Before-and-after change data:
────────────────────

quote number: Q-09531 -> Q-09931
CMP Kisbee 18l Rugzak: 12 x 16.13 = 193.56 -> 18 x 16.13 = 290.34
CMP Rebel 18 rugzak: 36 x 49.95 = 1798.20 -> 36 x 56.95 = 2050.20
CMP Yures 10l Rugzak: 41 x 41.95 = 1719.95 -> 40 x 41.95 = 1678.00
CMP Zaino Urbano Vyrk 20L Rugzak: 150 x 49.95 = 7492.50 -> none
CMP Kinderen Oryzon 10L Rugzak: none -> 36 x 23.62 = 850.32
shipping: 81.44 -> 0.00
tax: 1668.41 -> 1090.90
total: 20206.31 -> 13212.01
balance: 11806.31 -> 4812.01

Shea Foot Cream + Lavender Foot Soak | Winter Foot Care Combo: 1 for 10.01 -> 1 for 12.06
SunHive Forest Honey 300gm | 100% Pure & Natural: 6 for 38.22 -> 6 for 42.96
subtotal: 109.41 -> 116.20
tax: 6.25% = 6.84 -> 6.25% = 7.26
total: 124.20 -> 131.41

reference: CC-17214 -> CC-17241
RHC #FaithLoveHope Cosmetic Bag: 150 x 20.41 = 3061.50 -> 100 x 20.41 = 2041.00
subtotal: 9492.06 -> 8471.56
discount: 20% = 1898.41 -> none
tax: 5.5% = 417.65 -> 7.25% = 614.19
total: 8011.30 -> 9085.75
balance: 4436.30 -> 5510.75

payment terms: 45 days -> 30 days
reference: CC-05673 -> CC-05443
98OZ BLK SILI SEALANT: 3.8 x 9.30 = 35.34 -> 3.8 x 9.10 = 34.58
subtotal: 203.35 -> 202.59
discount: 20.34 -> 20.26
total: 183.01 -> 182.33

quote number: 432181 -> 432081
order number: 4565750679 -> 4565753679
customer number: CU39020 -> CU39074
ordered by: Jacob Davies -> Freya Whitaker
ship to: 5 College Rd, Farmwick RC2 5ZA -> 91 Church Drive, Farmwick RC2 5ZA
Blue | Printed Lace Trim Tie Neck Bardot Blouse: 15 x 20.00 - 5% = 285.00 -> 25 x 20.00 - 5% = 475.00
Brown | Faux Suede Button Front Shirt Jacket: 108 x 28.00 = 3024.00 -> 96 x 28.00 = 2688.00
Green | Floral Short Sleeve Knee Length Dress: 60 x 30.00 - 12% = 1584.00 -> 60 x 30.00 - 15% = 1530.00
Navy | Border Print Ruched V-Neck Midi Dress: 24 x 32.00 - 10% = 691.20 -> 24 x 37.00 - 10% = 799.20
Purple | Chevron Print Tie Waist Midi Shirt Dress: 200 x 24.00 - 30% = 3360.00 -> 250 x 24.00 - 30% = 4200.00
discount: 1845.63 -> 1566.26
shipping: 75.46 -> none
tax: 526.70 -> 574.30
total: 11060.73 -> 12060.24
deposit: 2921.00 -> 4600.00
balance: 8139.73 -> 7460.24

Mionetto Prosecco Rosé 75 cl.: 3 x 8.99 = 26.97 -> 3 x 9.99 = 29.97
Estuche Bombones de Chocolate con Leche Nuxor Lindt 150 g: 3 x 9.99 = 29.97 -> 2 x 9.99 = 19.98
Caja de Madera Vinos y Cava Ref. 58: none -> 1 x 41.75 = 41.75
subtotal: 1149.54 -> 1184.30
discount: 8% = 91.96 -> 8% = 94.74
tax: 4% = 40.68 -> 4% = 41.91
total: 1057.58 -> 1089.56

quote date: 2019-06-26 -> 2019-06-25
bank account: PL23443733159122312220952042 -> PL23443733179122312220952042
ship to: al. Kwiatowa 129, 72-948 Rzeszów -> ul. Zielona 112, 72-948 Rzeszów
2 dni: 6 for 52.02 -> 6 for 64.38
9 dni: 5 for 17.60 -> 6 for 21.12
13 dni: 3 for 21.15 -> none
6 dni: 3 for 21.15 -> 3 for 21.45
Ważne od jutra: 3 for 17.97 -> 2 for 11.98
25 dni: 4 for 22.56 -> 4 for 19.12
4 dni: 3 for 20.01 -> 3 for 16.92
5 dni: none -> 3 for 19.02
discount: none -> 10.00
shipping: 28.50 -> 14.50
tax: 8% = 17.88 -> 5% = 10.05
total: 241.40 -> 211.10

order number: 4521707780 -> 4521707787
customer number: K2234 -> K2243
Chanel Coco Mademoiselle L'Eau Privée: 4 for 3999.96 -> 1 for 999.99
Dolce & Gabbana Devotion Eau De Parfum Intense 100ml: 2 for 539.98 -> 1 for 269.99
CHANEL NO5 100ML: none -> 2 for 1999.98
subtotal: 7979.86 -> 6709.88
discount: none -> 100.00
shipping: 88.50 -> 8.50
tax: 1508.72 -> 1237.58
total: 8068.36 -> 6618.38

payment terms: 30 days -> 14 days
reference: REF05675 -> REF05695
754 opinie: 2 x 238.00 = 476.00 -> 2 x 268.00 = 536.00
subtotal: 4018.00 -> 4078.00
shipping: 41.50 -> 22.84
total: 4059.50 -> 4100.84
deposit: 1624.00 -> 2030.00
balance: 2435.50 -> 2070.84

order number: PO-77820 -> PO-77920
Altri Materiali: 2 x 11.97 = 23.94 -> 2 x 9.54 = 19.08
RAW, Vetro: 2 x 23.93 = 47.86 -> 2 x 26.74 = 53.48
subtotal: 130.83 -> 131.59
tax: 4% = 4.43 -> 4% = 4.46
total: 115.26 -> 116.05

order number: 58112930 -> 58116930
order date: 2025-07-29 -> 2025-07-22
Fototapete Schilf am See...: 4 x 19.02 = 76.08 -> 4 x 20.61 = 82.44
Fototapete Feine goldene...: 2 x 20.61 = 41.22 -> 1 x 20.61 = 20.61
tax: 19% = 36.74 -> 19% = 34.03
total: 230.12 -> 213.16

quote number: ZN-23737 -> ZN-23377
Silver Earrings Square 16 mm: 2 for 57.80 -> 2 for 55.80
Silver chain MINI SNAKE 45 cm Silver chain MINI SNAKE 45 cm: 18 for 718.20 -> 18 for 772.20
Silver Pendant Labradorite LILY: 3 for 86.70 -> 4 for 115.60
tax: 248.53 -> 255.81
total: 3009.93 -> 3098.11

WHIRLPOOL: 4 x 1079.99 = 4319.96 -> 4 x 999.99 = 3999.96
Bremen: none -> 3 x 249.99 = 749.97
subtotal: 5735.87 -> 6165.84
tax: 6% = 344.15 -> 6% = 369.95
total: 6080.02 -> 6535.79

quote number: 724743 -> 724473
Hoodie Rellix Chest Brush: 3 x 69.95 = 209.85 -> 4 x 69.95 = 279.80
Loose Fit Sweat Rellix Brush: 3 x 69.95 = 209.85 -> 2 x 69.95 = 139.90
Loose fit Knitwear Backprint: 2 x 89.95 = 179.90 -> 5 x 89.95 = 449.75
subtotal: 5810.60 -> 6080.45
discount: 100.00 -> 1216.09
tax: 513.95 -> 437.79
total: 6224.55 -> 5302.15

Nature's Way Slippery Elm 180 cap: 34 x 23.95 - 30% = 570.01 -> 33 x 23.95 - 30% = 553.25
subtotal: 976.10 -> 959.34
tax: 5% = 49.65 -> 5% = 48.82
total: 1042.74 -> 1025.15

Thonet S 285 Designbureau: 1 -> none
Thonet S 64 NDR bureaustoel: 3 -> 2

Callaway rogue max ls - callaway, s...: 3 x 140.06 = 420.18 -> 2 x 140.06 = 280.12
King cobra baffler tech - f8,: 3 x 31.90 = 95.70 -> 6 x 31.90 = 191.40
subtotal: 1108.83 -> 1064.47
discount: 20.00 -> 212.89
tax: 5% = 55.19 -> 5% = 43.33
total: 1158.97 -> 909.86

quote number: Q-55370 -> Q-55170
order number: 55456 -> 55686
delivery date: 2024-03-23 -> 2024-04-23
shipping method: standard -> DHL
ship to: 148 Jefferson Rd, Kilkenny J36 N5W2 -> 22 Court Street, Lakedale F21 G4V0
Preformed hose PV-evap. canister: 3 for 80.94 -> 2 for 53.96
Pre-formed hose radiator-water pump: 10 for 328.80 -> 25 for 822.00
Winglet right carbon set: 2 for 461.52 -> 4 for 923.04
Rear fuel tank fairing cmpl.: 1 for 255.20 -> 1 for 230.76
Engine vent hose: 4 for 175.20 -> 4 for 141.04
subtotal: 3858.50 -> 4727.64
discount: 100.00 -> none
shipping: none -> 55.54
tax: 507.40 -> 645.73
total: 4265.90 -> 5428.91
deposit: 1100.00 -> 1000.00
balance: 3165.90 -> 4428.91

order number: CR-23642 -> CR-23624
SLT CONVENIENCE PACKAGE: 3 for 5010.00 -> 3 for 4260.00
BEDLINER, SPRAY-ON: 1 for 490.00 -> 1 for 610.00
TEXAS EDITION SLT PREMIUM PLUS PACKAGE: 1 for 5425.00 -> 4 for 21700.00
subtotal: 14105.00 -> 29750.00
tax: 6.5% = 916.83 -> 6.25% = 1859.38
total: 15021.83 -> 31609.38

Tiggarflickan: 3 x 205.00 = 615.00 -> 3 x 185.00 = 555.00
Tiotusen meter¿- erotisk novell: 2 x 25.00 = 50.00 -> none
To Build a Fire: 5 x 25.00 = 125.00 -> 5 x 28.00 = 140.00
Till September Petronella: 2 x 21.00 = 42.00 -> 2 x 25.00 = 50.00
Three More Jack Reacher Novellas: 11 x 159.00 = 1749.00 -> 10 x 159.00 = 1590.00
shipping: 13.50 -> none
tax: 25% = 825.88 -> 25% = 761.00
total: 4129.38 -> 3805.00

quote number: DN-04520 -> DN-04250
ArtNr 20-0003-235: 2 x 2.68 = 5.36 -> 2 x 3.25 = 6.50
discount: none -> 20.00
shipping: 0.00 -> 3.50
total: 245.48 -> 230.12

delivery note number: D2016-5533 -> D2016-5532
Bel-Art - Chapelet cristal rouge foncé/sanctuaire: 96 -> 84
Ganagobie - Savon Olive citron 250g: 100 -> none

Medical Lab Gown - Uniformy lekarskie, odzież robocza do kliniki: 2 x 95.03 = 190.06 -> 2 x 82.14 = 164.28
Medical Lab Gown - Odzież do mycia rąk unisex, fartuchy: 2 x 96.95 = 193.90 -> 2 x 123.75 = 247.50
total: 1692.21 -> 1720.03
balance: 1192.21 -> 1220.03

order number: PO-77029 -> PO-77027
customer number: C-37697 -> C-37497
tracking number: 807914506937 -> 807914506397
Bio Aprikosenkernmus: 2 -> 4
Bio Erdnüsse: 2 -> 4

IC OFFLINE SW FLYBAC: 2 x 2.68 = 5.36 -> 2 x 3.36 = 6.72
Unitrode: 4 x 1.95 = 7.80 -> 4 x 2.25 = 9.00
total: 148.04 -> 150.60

────────────────────

**WHAT YOU NEED TO DO:**
Copy out, from the data above, every line holding the word "Brush".

**ANSWER SECTION:**
Hoodie Rellix Chest Brush: 3 x 69.95 = 209.85 -> 4 x 69.95 = 279.80
Loose Fit Sweat Rellix Brush: 3 x 69.95 = 209.85 -> 2 x 69.95 = 139.90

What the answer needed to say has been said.